South Korea fines Meta $15 million for storing data of Facebook users
SEOUL, South Korea: South Korea’s privacy watchdog has fined Meta 21.6 billion won (US$15 million) for collecting and sharing sensitive personal data from Facebook users without proper consent.
The fine follows a four-year investigation by the Personal Information Protection Commission, which found that Meta gathered information about around 980,000 users, including political views, sexual orientation, and religious beliefs, and shared it with around 4,000 advertisers between July 2018 and March 2022.
Under South Korea’s privacy laws, data related to personal beliefs, political views, and sexual behavior are strictly protected and require explicit consent for processing.
The commission reported that Meta identified users’ interests by analyzing their engagement with specific pages and ads on Facebook, tagging interests in areas such as religion, LGBTQ+ issues, and topics concerning North Korean defectors.
Lee Eun Jung, a director at the commission, stated that Meta vaguely referenced this data collection in its policy without seeking specific consent, thus violating user privacy.

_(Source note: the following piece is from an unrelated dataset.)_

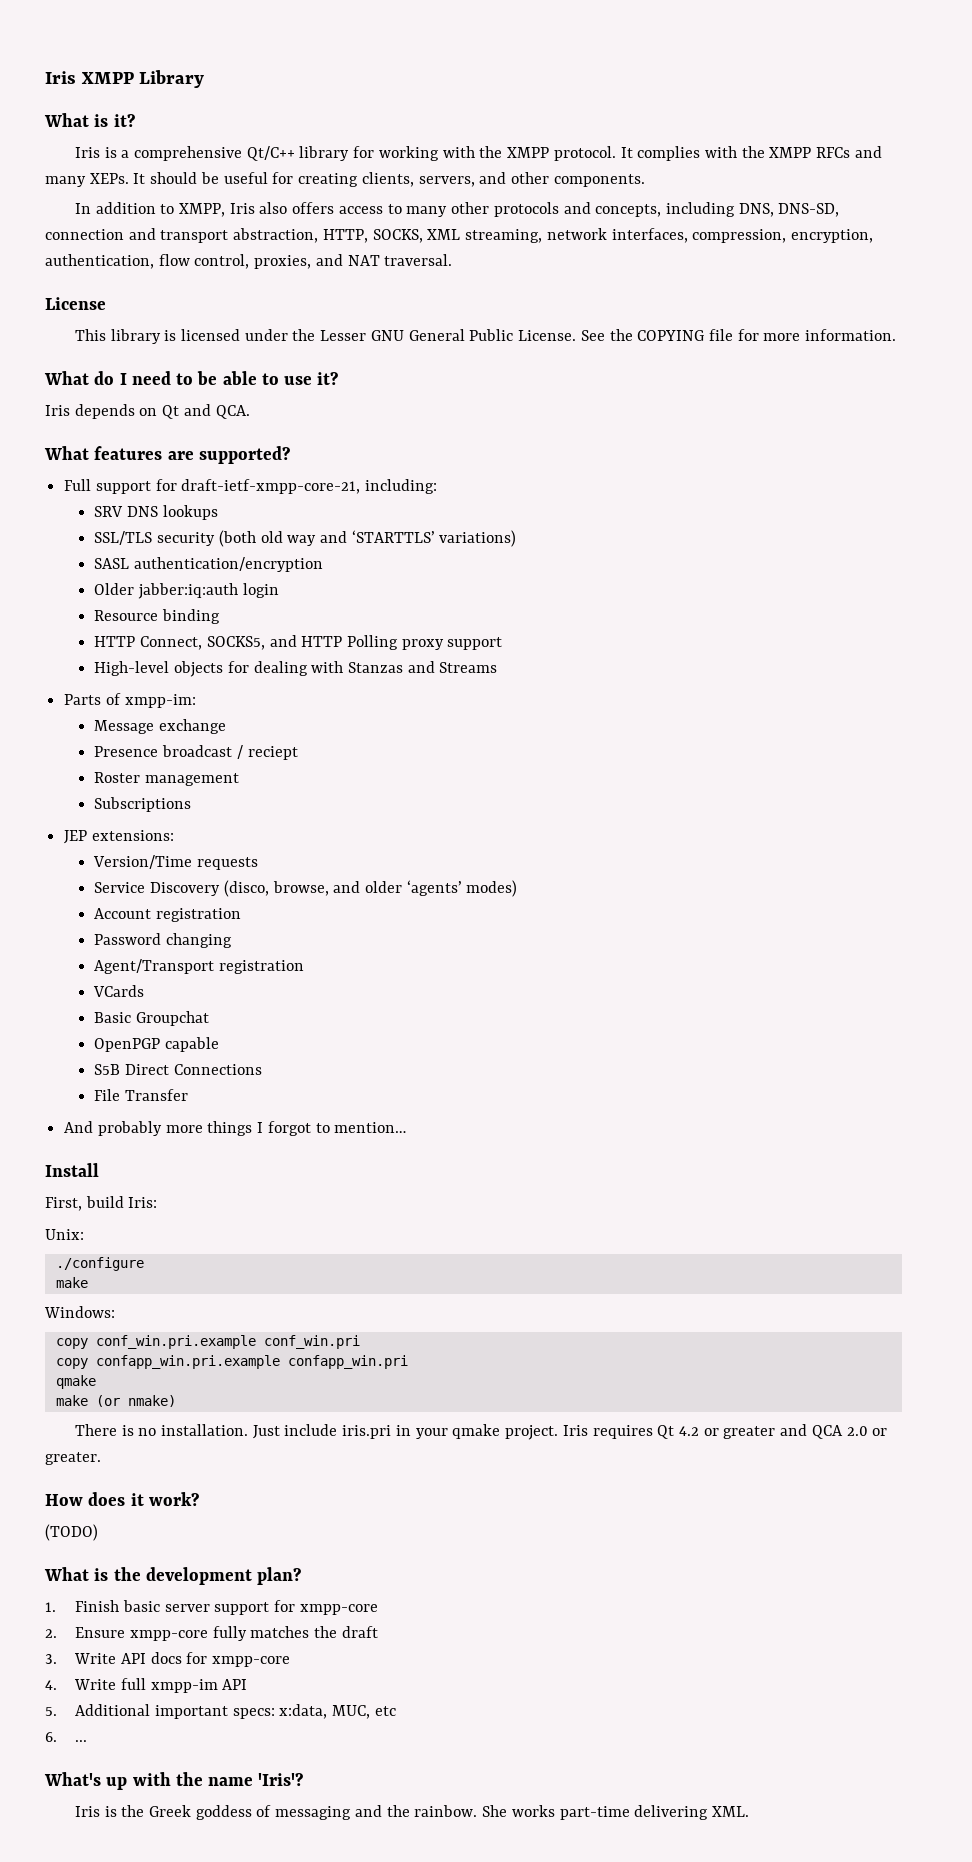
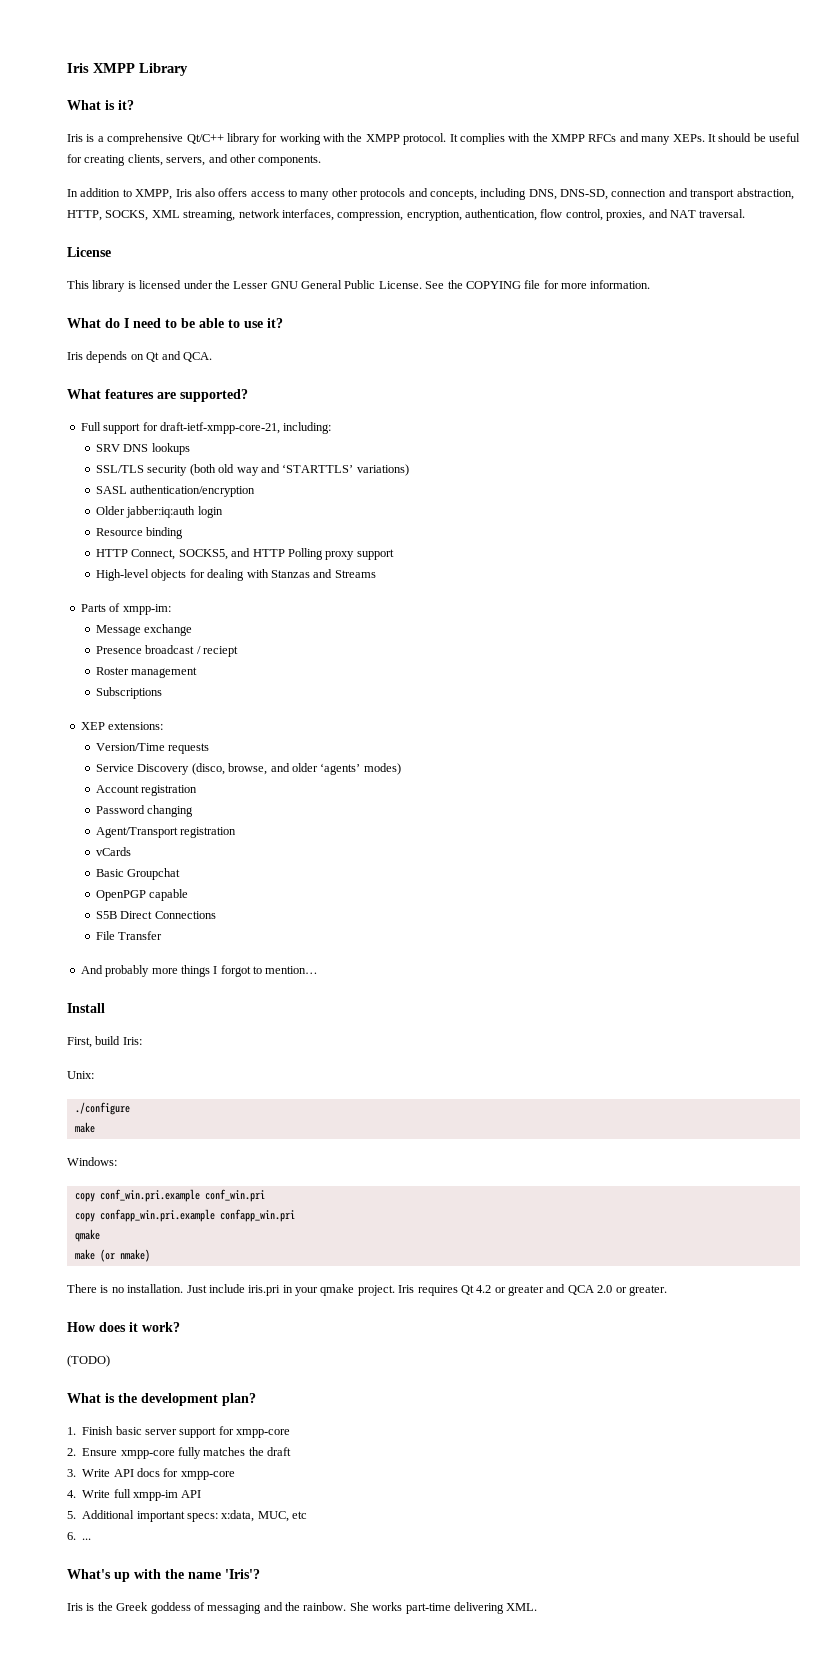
[64,830,88,844] JEP -> [80,722,105,730] XEP
[93,985,145,997] VCards -> [96,847,132,856] vCards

Additionally, the commission noted that Meta’s failure to secure inactive Facebook pages allowed hackers to forge identities and reset account passwords for other users, resulting in data breaches affecting at least 10 South Koreans.
Meta’s South Korean office stated it would “carefully review” the decision but did not offer further comment.
This fine is the latest in a series of penalties against Meta by South Korean authorities. In 2022, both Meta and Google were fined a combined 100 billion won ($72 million) for tracking users’ online behavior without consent. The commission at that time directed both companies to provide more precise consent mechanisms, allowing users more control over their data.
Meta also faced a 6.7 billion won ($4.8 million) fine in 2020 for sharing personal information with third parties without users’ permission.